YOUR INSTRUCTIONS: In the entries below, repeat only the lines between those holding "font-size: 13px ->" and "right -> none", inclusive. Leave pictures out.

GIVEN RECORDS:
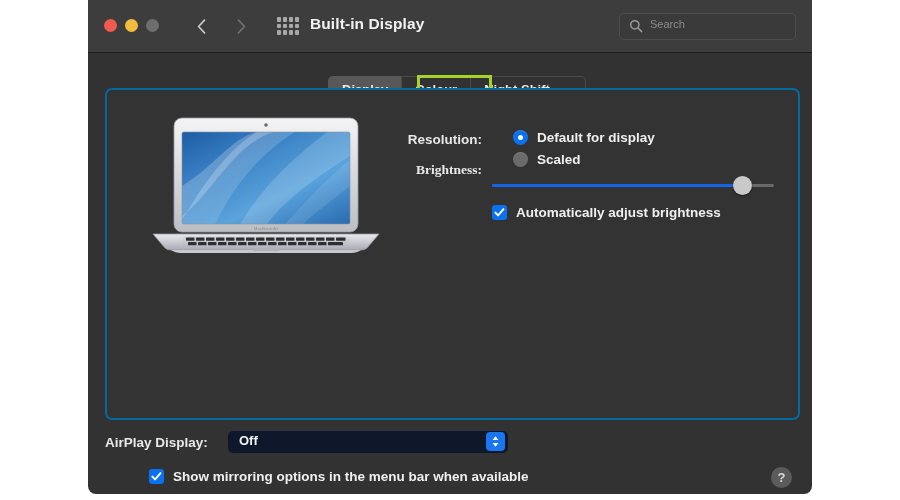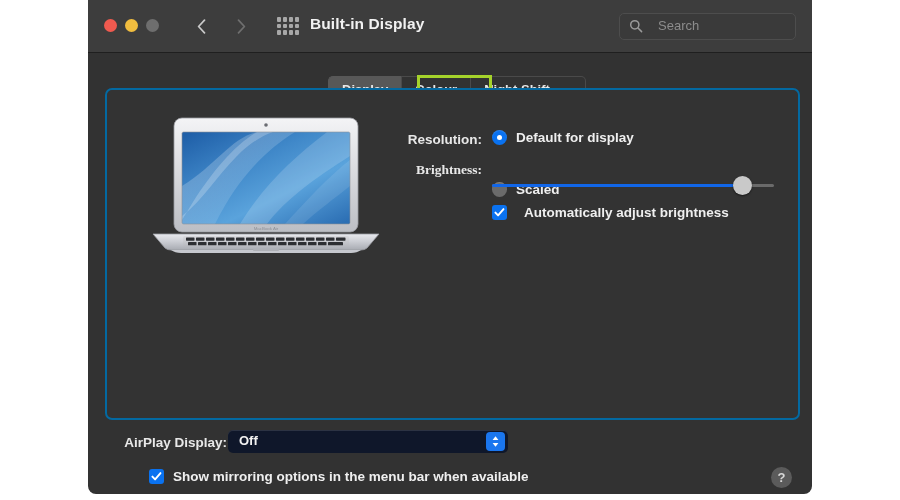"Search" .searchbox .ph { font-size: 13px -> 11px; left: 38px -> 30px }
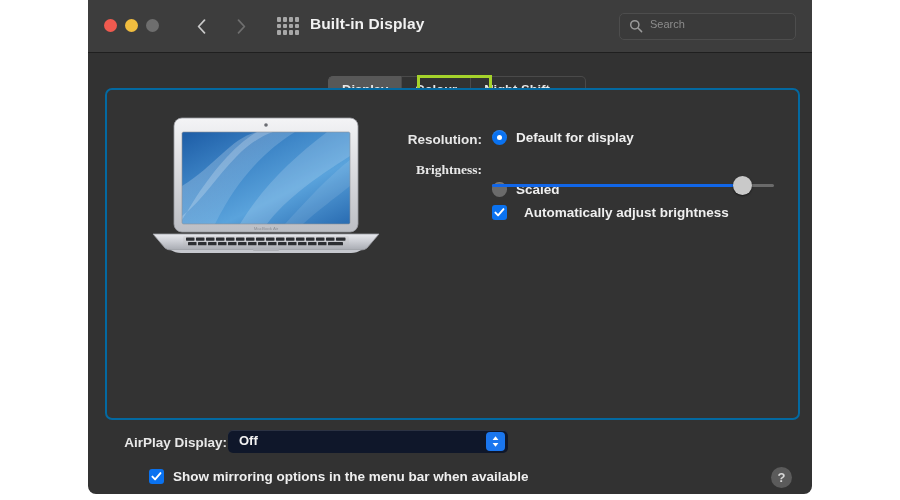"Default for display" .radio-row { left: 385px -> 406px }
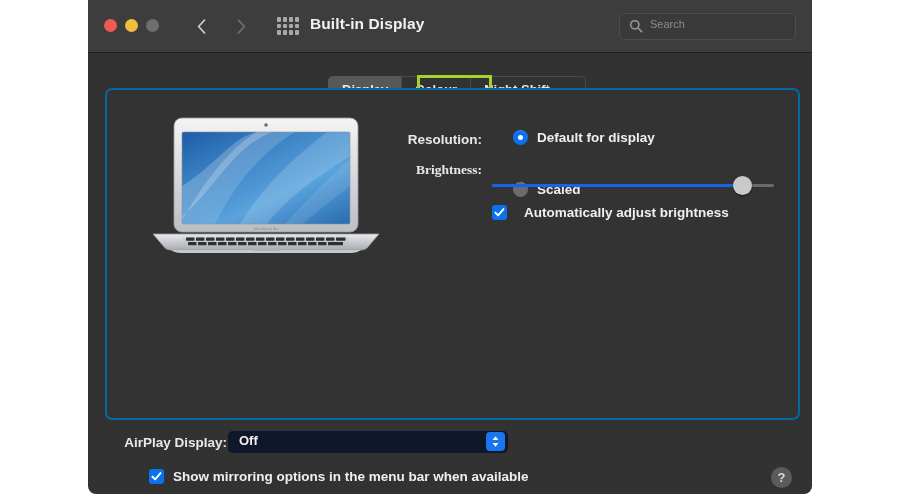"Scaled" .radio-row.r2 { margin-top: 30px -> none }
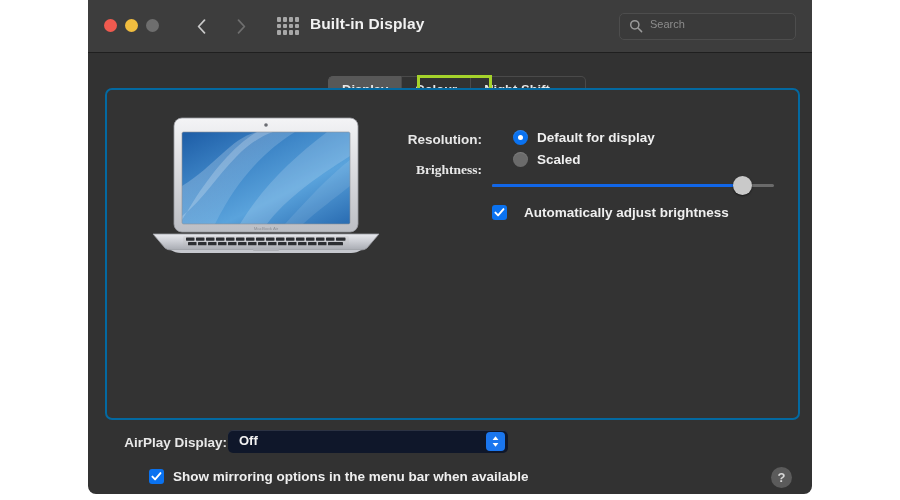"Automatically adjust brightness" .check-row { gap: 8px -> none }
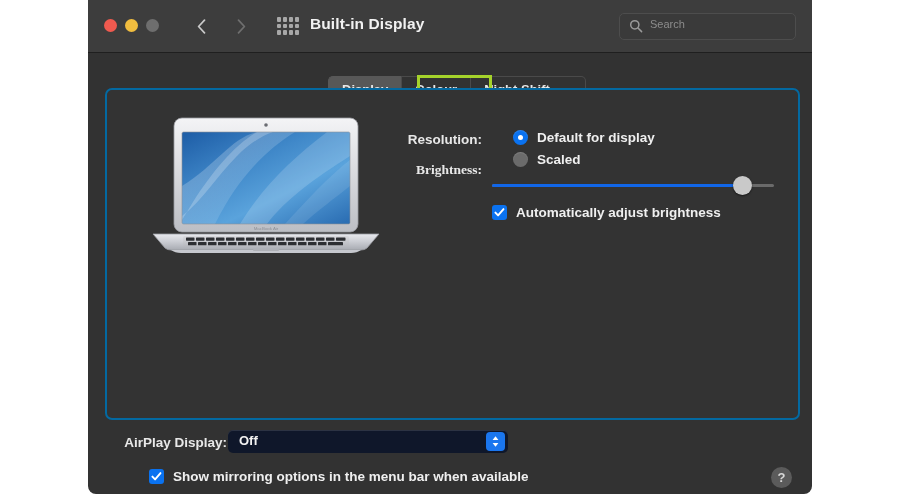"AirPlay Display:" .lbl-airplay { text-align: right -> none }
---
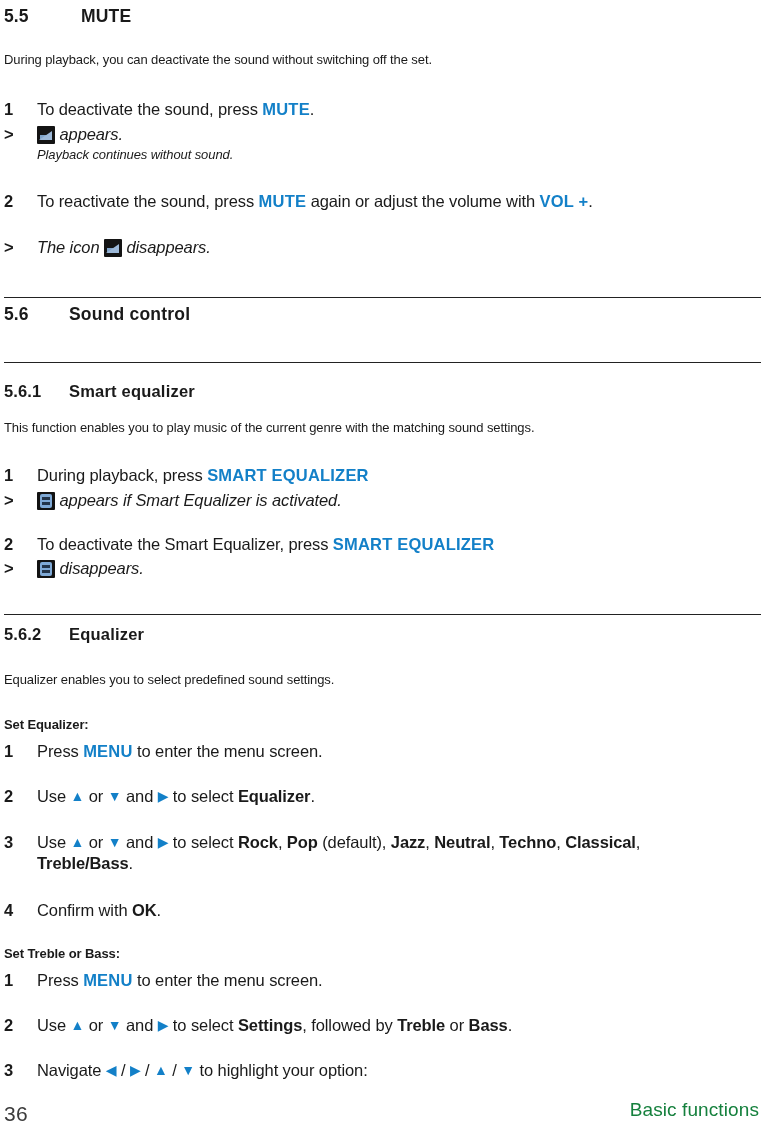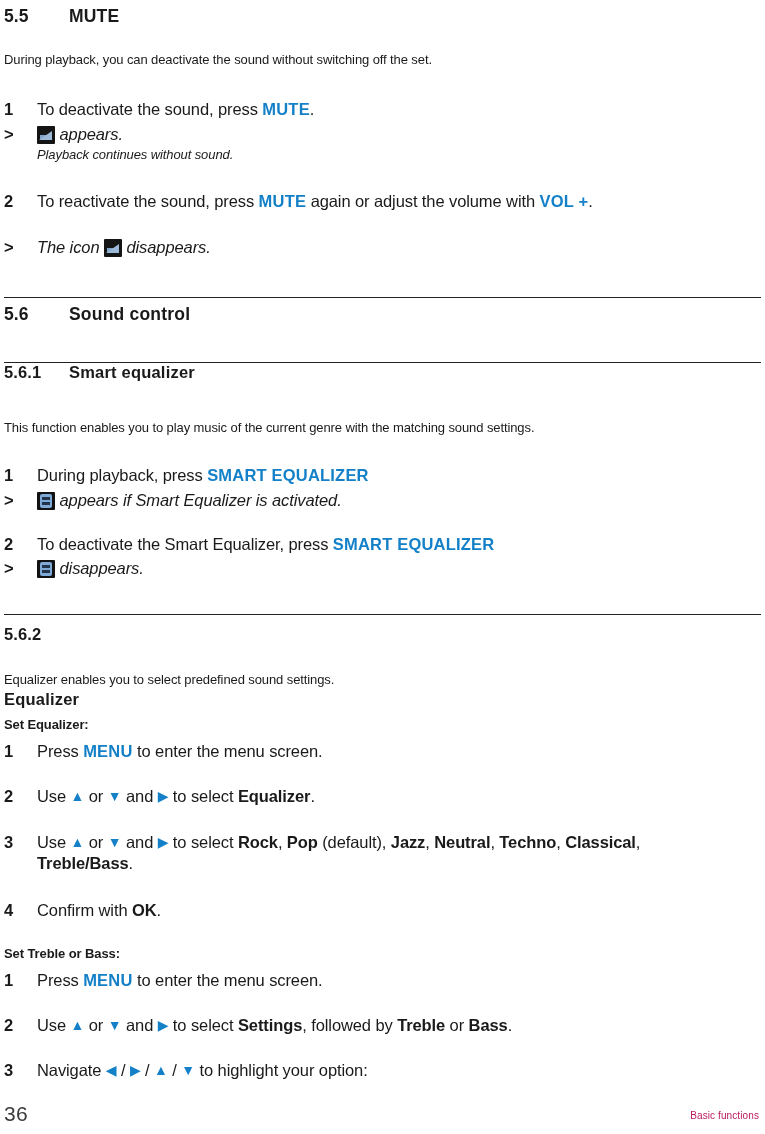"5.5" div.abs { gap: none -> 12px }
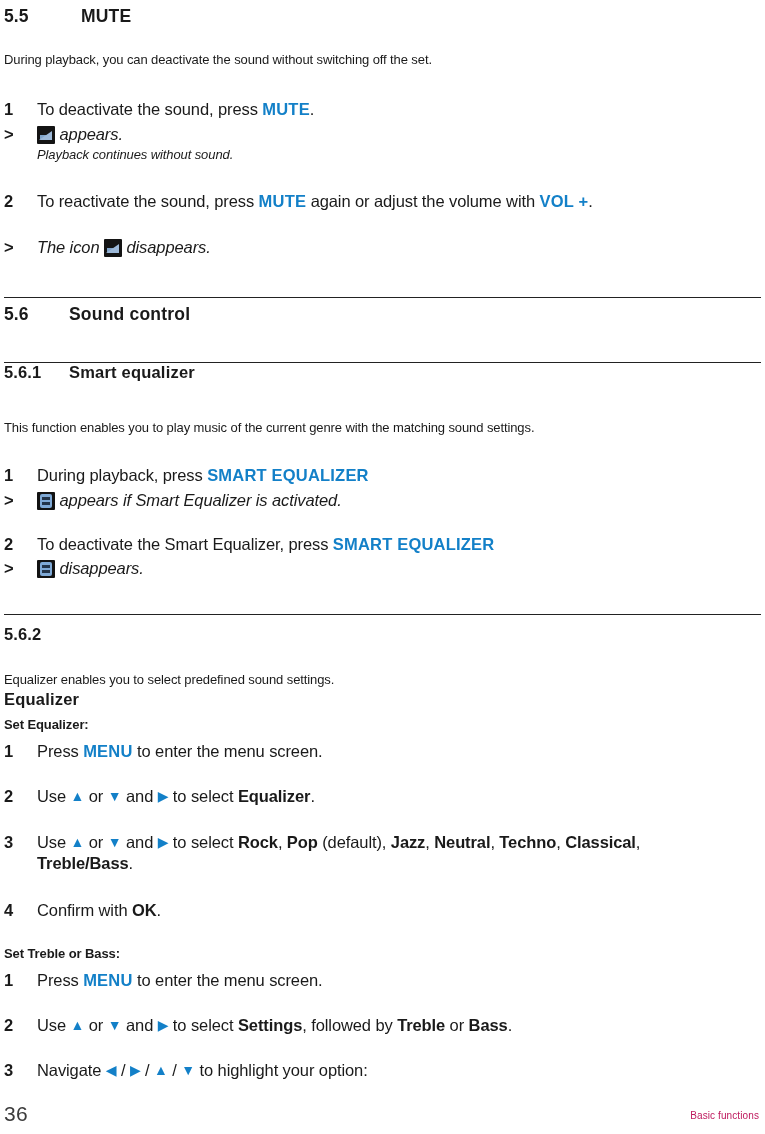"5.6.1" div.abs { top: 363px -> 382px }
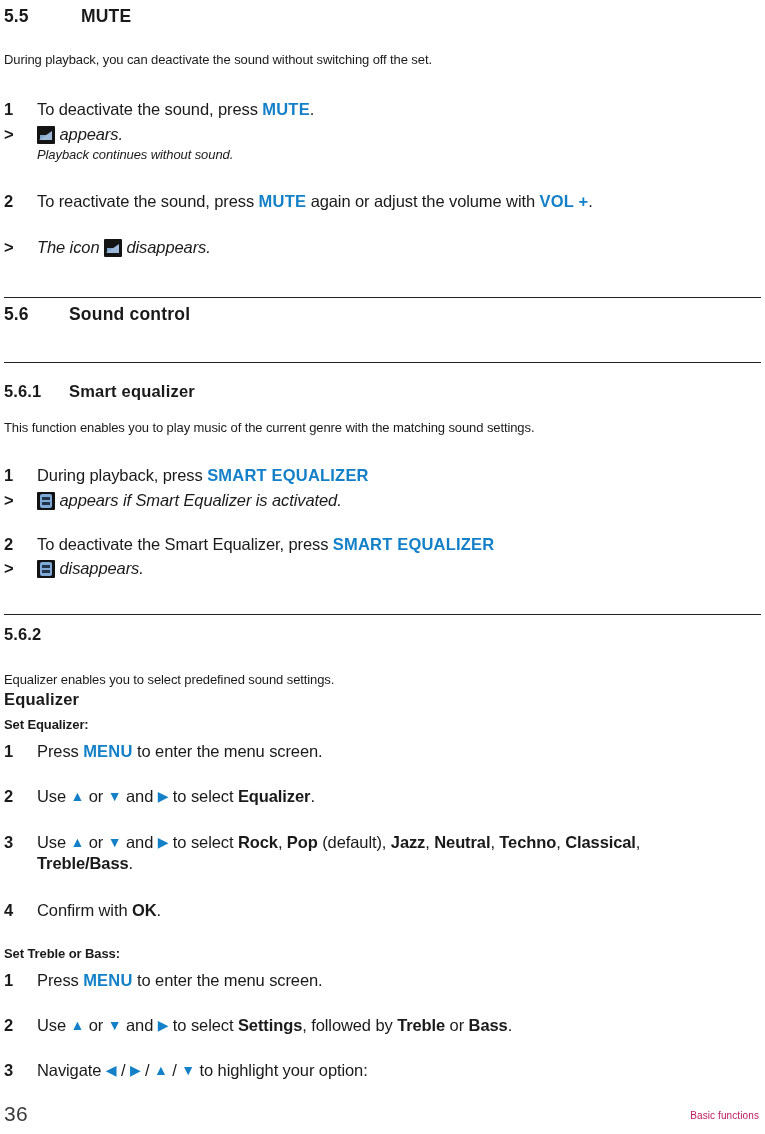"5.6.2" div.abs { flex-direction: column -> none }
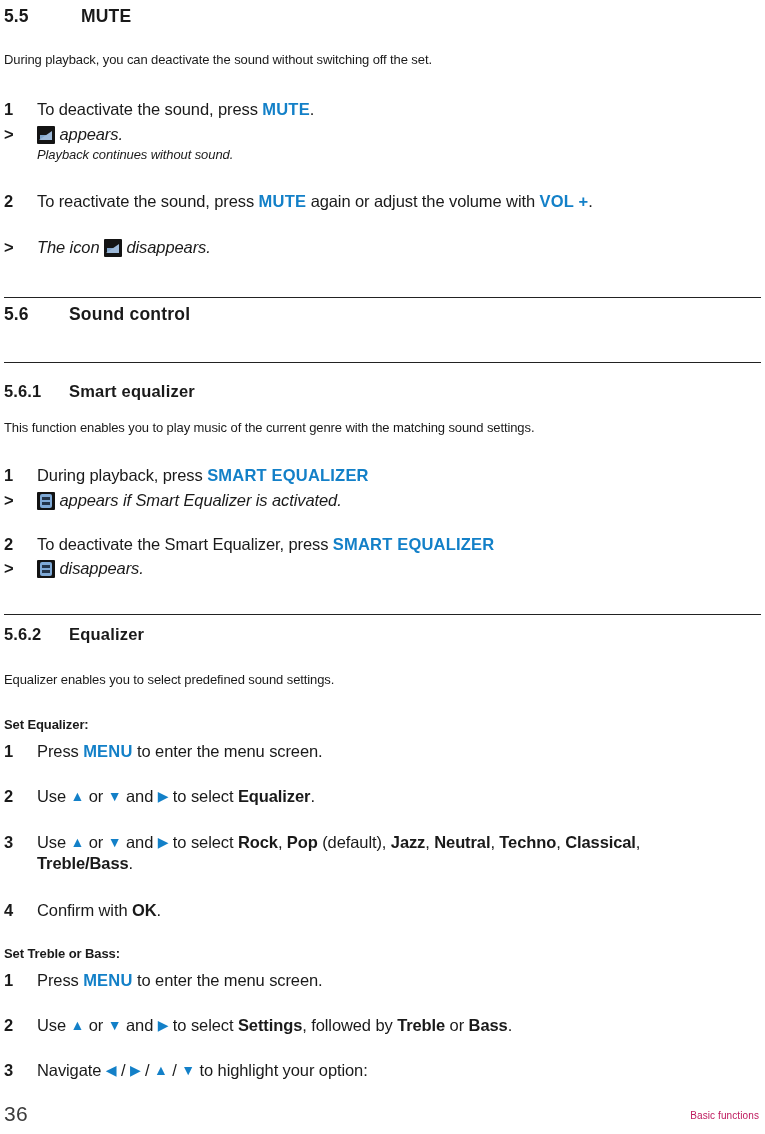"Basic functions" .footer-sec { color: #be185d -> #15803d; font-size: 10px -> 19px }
---
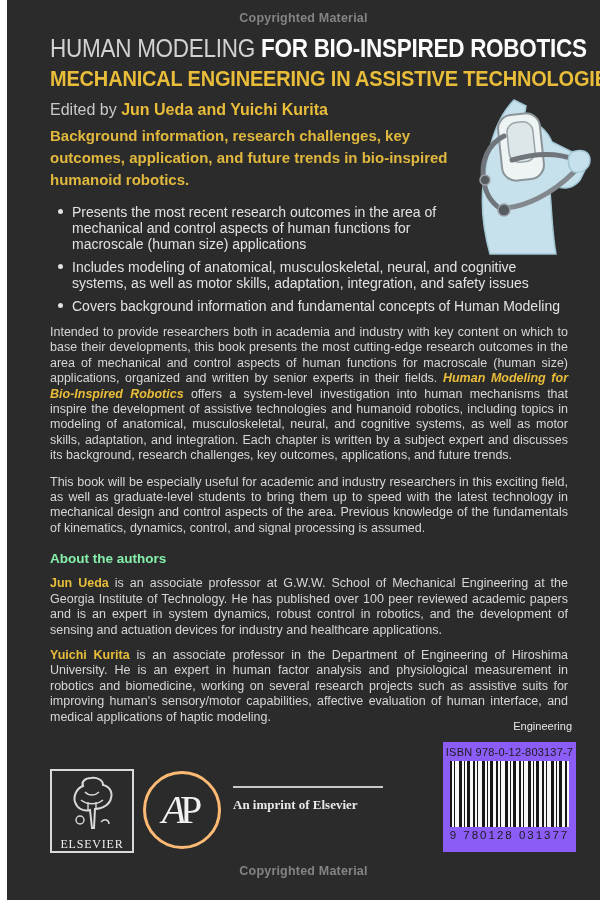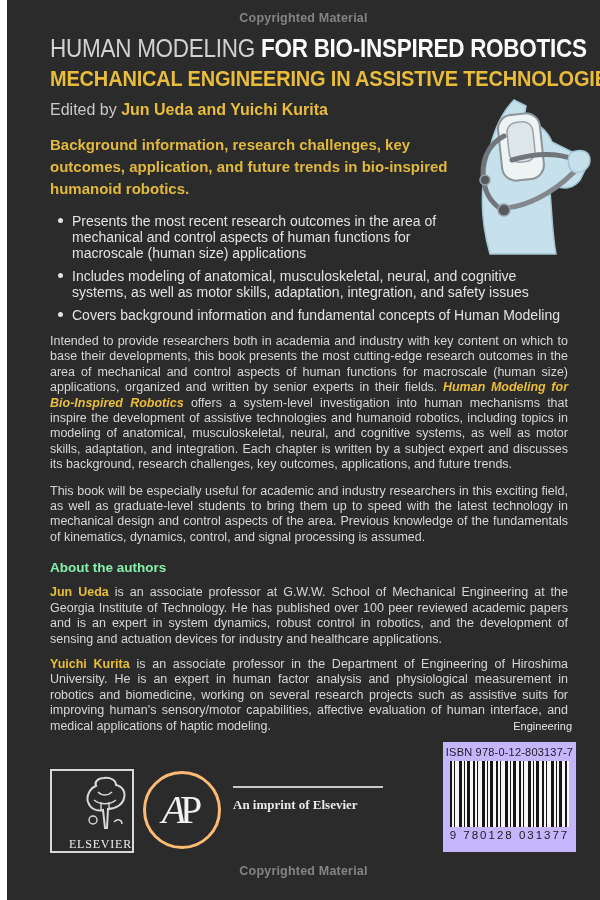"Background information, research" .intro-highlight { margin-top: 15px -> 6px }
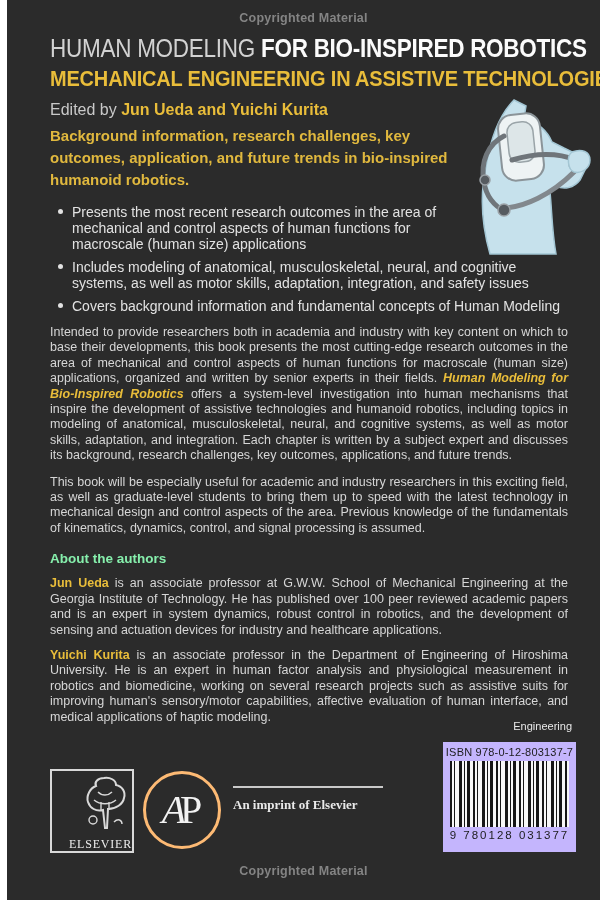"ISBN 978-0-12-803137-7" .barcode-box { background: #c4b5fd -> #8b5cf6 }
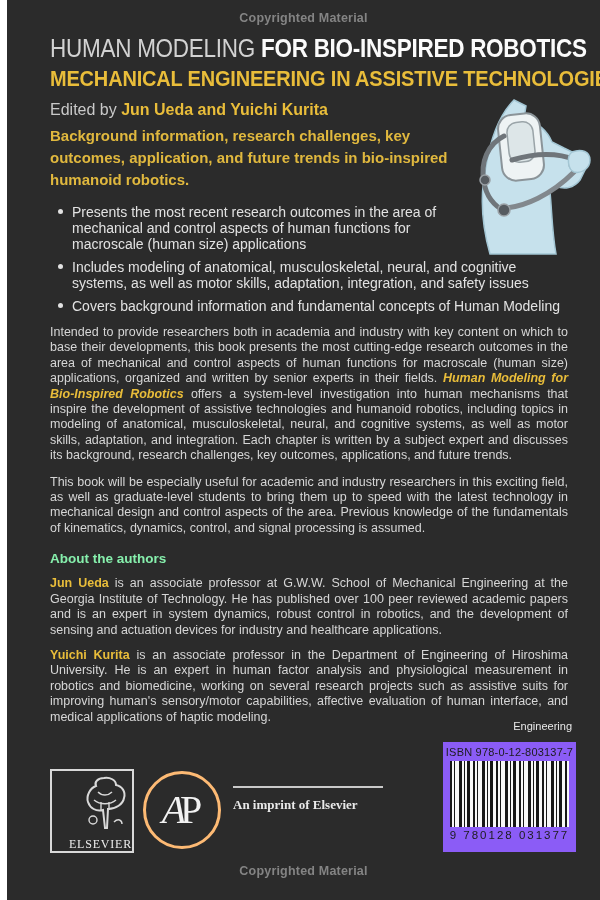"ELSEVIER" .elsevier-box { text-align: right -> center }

TASK ANSWER:
"Search" .searchbox .ph { font-size: 13px -> 11px; left: 38px -> 30px }
"Default for display" .radio-row { left: 385px -> 406px }
"Scaled" .radio-row.r2 { margin-top: 30px -> none }
"Automatically adjust brightness" .check-row { gap: 8px -> none }
"AirPlay Display:" .lbl-airplay { text-align: right -> none }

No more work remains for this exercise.